[Data entries]
====

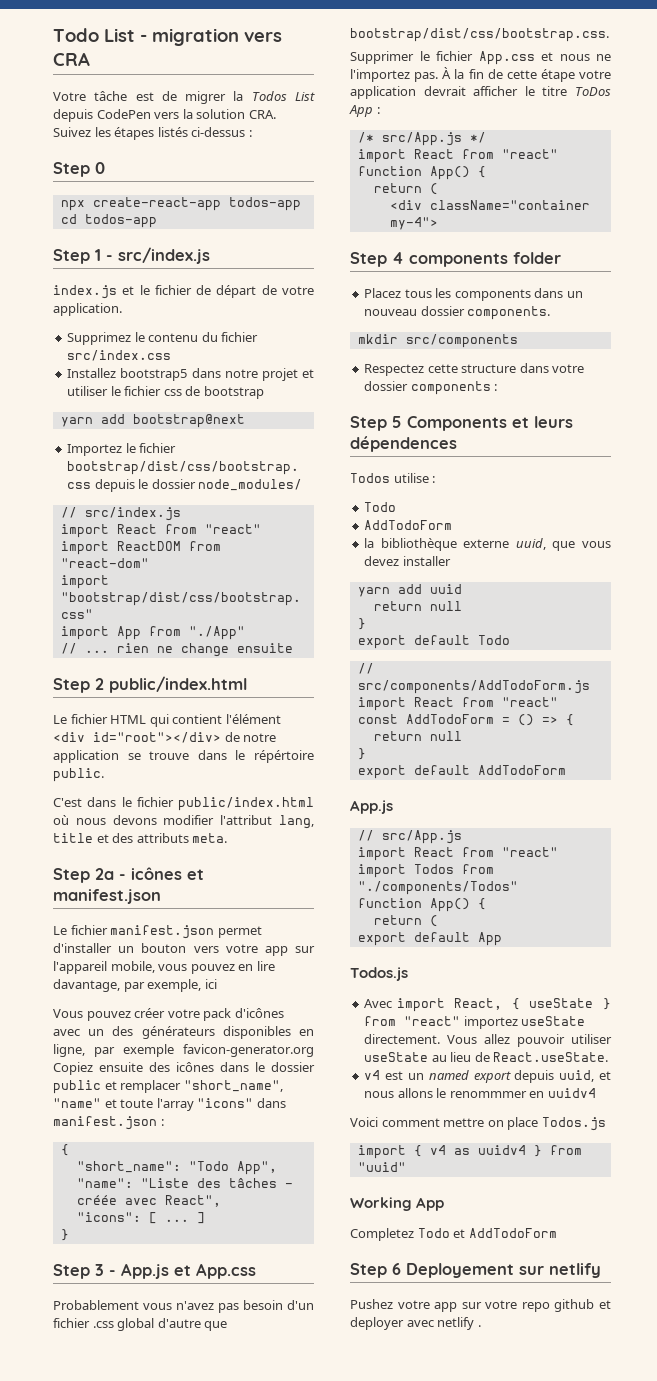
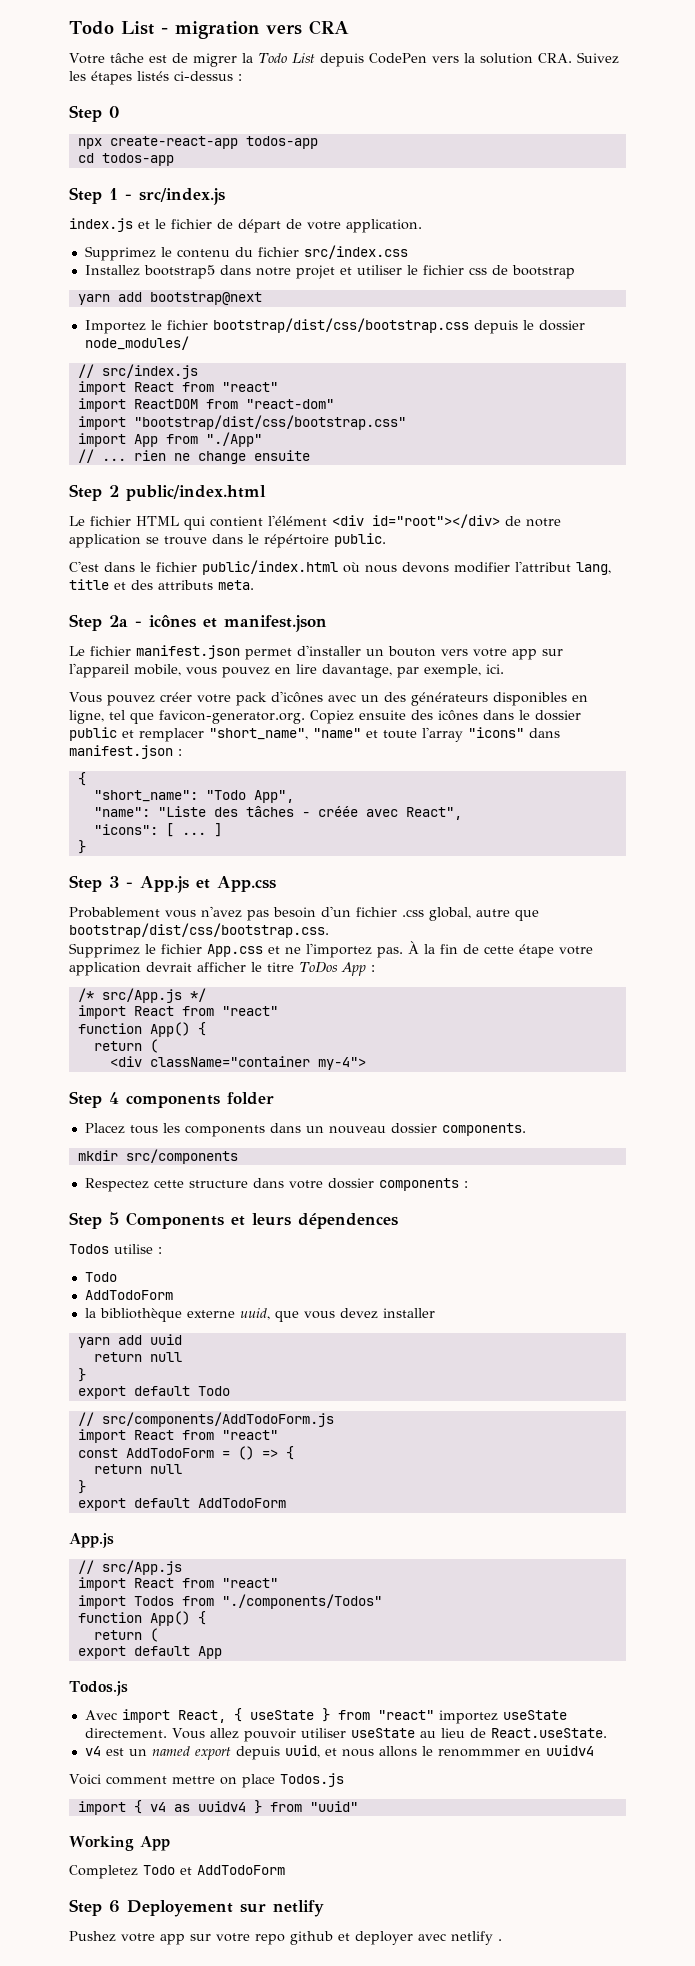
[251,91,287,101] Todos -> [257,53,287,63] Todo
[204,979,217,989] ici -> [486,664,504,674] ici.
[94,1044,314,1057] par exemple favicon-generator.org -> [109,710,305,724] tel que favicon-generator.org.
[117,1318,201,1331] global d'autre -> [429,907,510,921] global, autre
[350,51,414,64] Supprimer -> [69,943,140,958] Supprimez
[559,54,590,61] nous -> (280, 950) none

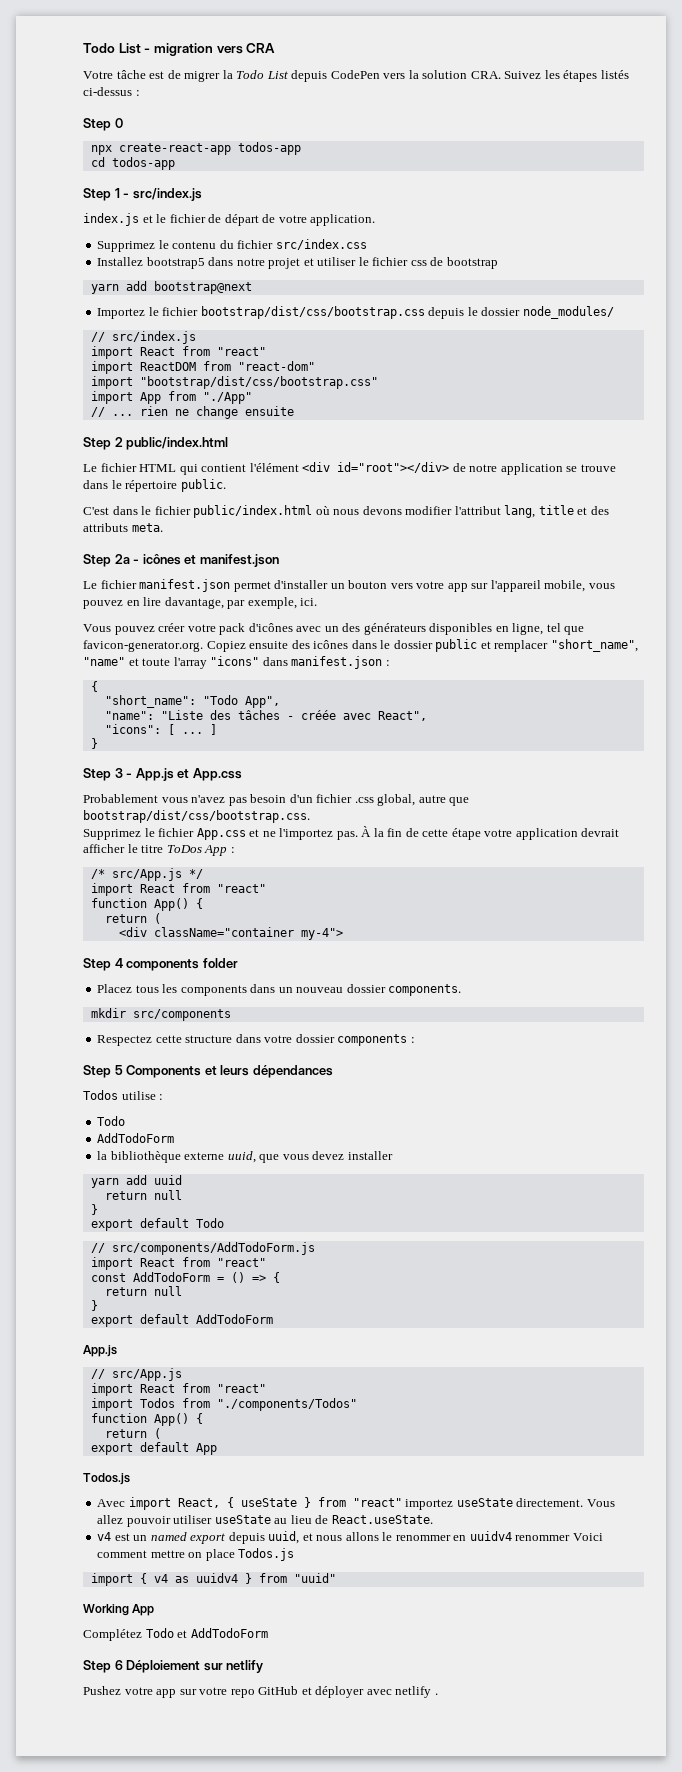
[264,534,329,548] répértoire -> [125,480,178,492] répertoire
[298,1213,398,1229] dépendences -> [252,1065,333,1078] dépendances
[437,1749,520,1757] renommmer -> [395,1535,451,1541] renommer
(594, 1750) // -> [515,1535,571,1541] renommer
[69,1865,138,1879] Completez -> [83,1629,142,1641] Complétez
[127,1900,233,1917] Deployement -> [126,1660,201,1673] Déploiement
[290,1931,413,1945] github et deployer -> [258,1686,365,1698] GitHub et déployer

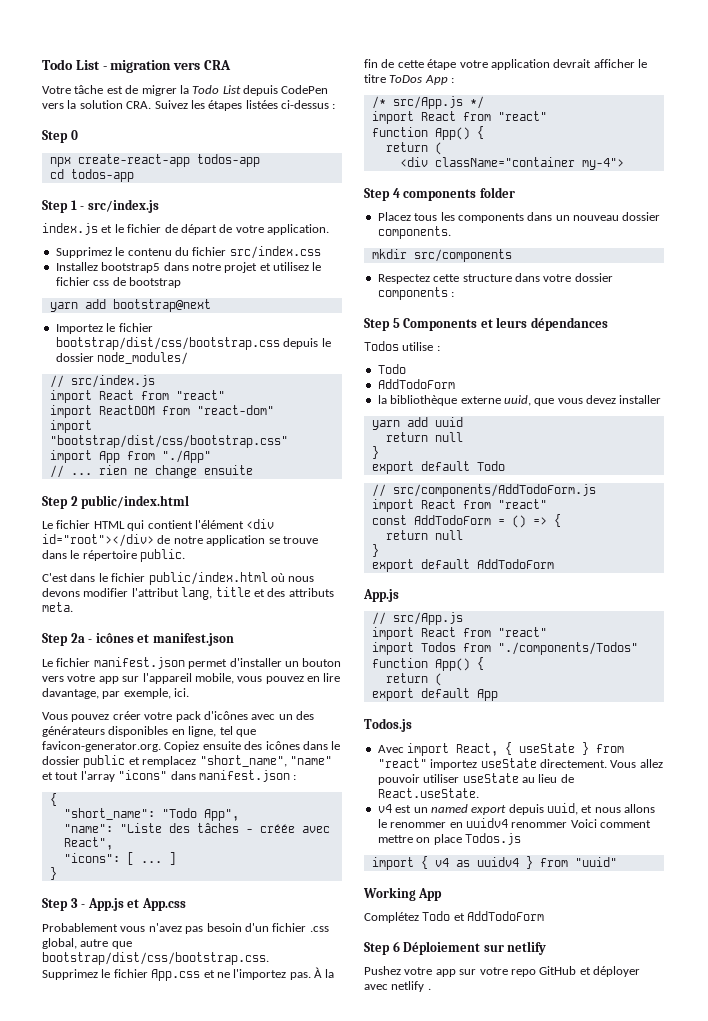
[600,70,629,79] listés -> [245,100,278,109] listées
[317,257,357,266] utiliser -> [273,262,309,271] utilisez
[494,640,549,652] remplacer -> [142,756,197,767] remplacez
[142,658,171,666] toute -> [55,772,79,780] tout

====

* Your goal
Using the records above, pull out each line where the word "renommer" occurs.

* Task response
[437,1749,520,1757] renommmer -> [395,1535,451,1541] renommer
(594, 1750) // -> [515,1535,571,1541] renommer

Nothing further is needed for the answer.